• Work instructions:
Your task is to restate exactly the lines from the one holding "- stop all tramada" to the end of the entries below, inclusive.
*** Block opens ***
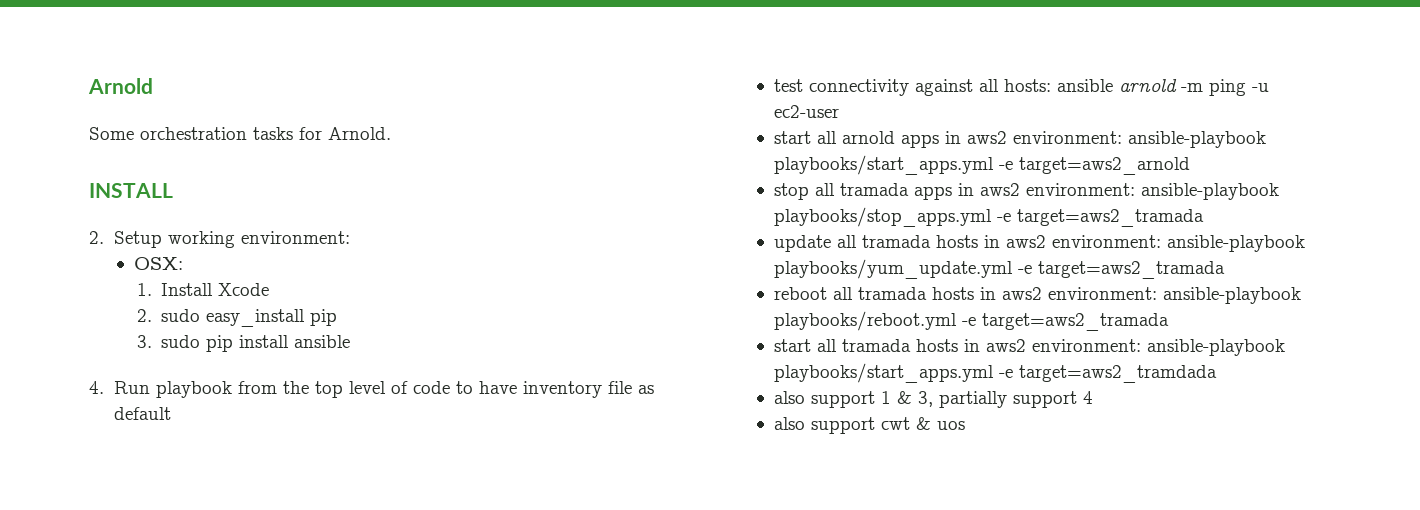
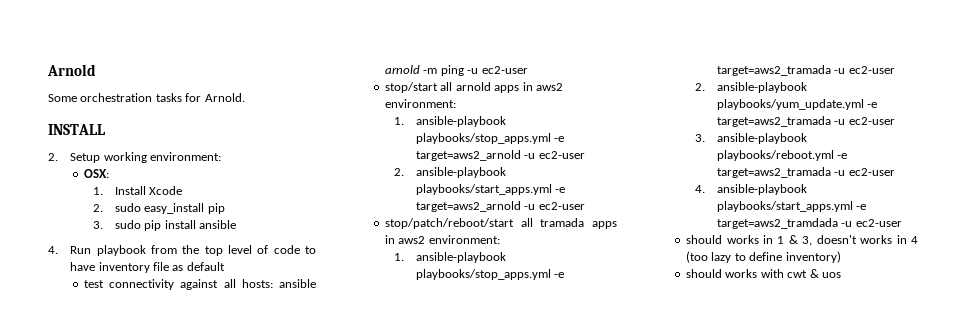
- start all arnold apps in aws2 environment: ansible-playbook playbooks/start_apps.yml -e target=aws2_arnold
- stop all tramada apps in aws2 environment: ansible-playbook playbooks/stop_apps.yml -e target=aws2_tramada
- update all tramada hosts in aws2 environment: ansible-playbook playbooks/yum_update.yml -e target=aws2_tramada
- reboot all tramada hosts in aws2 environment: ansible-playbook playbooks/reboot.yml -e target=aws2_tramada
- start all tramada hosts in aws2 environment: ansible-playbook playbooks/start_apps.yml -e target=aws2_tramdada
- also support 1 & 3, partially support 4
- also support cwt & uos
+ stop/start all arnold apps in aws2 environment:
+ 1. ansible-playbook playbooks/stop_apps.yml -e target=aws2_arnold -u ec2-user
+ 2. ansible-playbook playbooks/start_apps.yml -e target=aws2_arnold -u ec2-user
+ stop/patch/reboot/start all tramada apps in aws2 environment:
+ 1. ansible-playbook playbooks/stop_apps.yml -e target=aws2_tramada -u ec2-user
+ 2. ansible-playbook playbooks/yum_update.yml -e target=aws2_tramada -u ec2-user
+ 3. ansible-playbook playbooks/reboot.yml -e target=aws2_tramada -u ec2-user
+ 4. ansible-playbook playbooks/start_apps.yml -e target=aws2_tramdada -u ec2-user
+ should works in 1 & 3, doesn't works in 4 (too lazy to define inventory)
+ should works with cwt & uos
*** Block closes ***
• Answer to this task:
- stop all tramada apps in aws2 environment: ansible-playbook playbooks/stop_apps.yml -e target=aws2_tramada
- update all tramada hosts in aws2 environment: ansible-playbook playbooks/yum_update.yml -e target=aws2_tramada
- reboot all tramada hosts in aws2 environment: ansible-playbook playbooks/reboot.yml -e target=aws2_tramada
- start all tramada hosts in aws2 environment: ansible-playbook playbooks/start_apps.yml -e target=aws2_tramdada
- also support 1 & 3, partially support 4
- also support cwt & uos
+ stop/start all arnold apps in aws2 environment:
+ 1. ansible-playbook playbooks/stop_apps.yml -e target=aws2_arnold -u ec2-user
+ 2. ansible-playbook playbooks/start_apps.yml -e target=aws2_arnold -u ec2-user
+ stop/patch/reboot/start all tramada apps in aws2 environment:
+ 1. ansible-playbook playbooks/stop_apps.yml -e target=aws2_tramada -u ec2-user
+ 2. ansible-playbook playbooks/yum_update.yml -e target=aws2_tramada -u ec2-user
+ 3. ansible-playbook playbooks/reboot.yml -e target=aws2_tramada -u ec2-user
+ 4. ansible-playbook playbooks/start_apps.yml -e target=aws2_tramdada -u ec2-user
+ should works in 1 & 3, doesn't works in 4 (too lazy to define inventory)
+ should works with cwt & uos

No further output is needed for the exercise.